Chiedo di confermarmi se ho capito bene, se il Coronavirus lo ha contratto dopo le prime due dosi di vaccino e se prima avesse mai avuto problemi di salute.  “Sì, sì – dice – dopo la vaccinazione. Prima stavo benissimo. Mai avuto un raffreddore”.

Roberto dorme in quella barella da due giorni. Le prime due notti da ricoverato le ha passate su una poltrona. Non proprio il massimo per lui, con quella brutta tosse, con gli spifferi e le folate di vento che arrivano a ripetizione dalla porta scorrevole.

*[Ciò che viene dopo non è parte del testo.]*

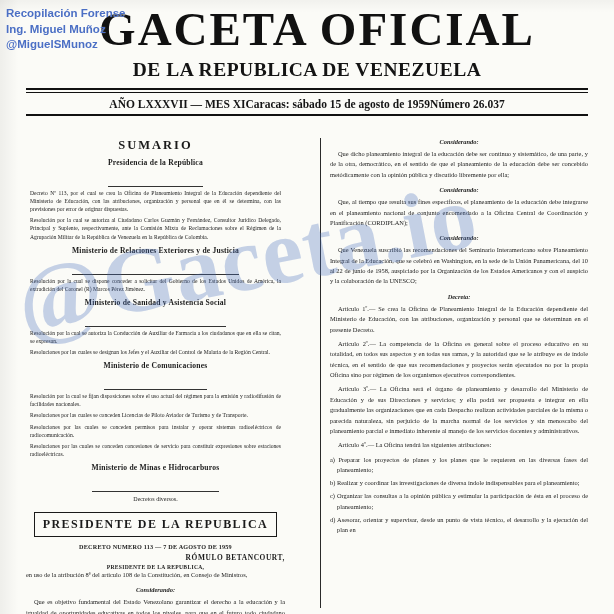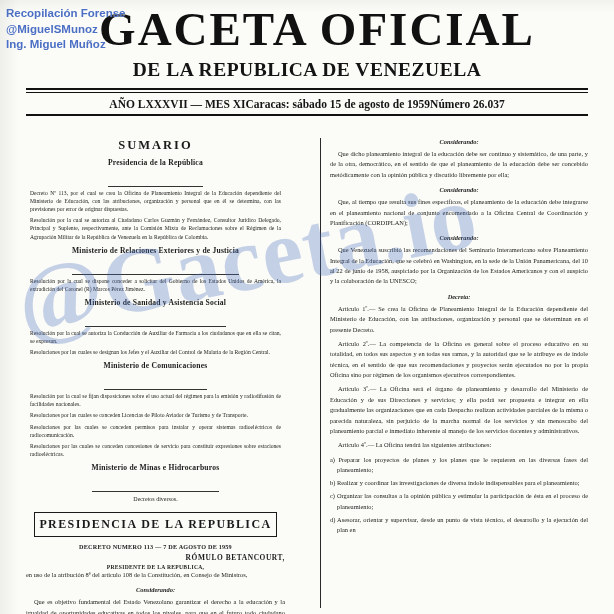"@MiguelSMunoz" div { order: before "Ing. Miguel Muñoz" -> after "Ing. Miguel Muñoz" }
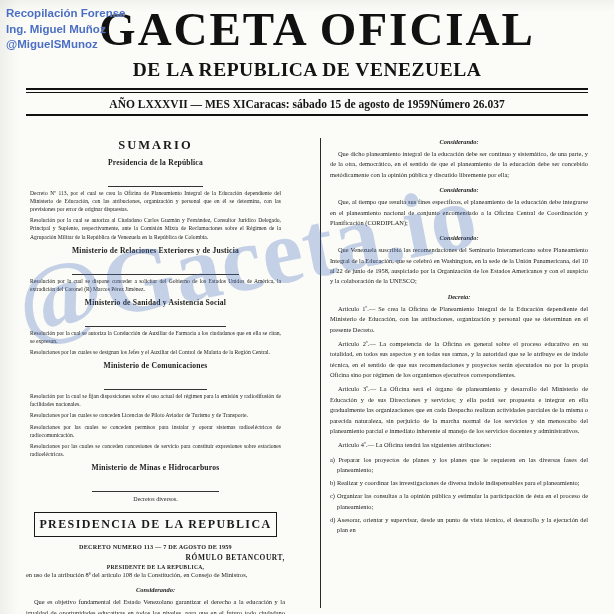"PRESIDENCIA DE LA REPUBLICA" div.boxed-head { text: PRESIDENCIA -> PRESIDENTE }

Ma non è l’unico a vivere il suo stato di malato in questa situazione. Ci sono barelle ovunque fuori e dentro il triage. E su tre ricoveri registrati in codice rosso in pochi minuti, due sono per Covid.

L’infermiera davanti a me, protetta dallo scafandro, si sbraccia facendo segnali ai colleghi del triage, aperto sulla zona di “massima sicurezza”, che pare un lazzaretto. L’età media dei ricoverati all’interno si aggira intorno agli 80 anni. Ci sono malati di Alzheimer, nudi con il pannolone, che urlano, poveri corpi, volti scarni che gemono.

Malati di Covid divisi dagli altri con un séparé

Poco distante giace una giovane donna appena arrivata. “100% positiva”, annuncia l’infermiera agli operatori del triage.  Ci divide un misero séparé. Le sirene annunciano altre emergenze. All’esterno hanno già formato una fila.

“Un medico per 40 pazienti”, dice Roberto scuotendo la testa. Troppi codici rossi, mentre un infermiere che deve fare la notte si dichiara febbricitante.

Mi guardo intorno. La mia Tac può attendere. Mi rivolgerò a una struttura privata, come ormai ci hanno abituato a fare.

Ci sono pazienti che hanno emergenze ben più gravi della mia. Le mie analisi, dopo 8 ore d’attesa, finalmente sono arrivate. Firmo le dimissioni e – col cuore stretto in un pugno e un gran senso di rabbia misto a impotenza – lascio alle mie spalle quella maledetta porta scorrevole dove possono entrare tutti, ma proprio tutti.